TASK DESCRIPTION ▸
The response should hold each line from the entries below where "dependencies" is found.

SUPPLIED DATA ▸

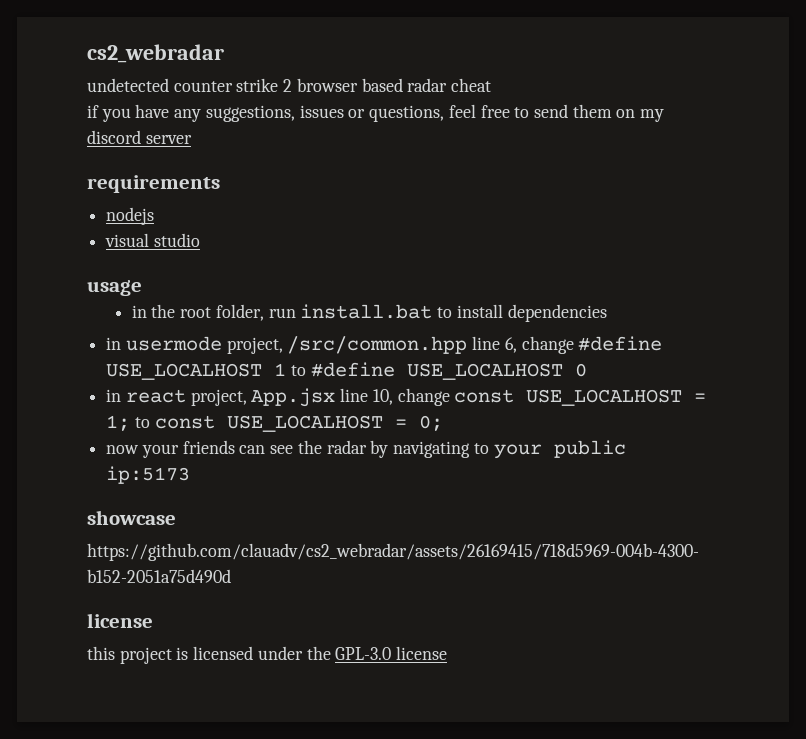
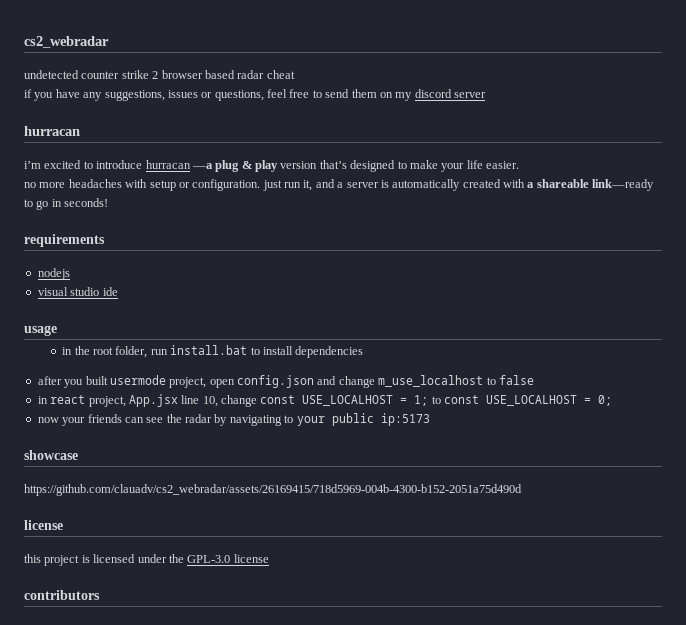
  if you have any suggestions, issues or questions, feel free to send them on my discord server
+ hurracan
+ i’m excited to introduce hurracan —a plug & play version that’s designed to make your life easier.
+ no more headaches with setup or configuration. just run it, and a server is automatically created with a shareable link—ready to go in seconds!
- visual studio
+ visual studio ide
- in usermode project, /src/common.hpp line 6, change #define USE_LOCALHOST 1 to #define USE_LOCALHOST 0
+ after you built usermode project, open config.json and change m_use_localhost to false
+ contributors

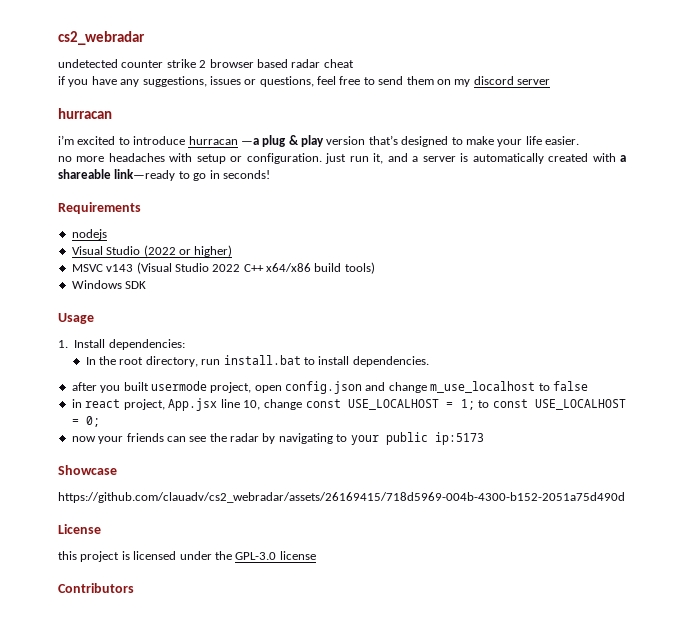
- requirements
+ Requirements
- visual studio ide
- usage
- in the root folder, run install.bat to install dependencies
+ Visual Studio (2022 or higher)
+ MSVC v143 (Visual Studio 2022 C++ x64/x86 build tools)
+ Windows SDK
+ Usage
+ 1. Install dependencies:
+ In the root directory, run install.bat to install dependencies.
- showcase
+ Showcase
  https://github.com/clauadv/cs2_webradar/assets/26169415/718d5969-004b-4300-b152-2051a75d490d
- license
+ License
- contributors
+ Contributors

ANSWER SPACE ▸
- in the root folder, run install.bat to install dependencies
+ 1. Install dependencies:
+ In the root directory, run install.bat to install dependencies.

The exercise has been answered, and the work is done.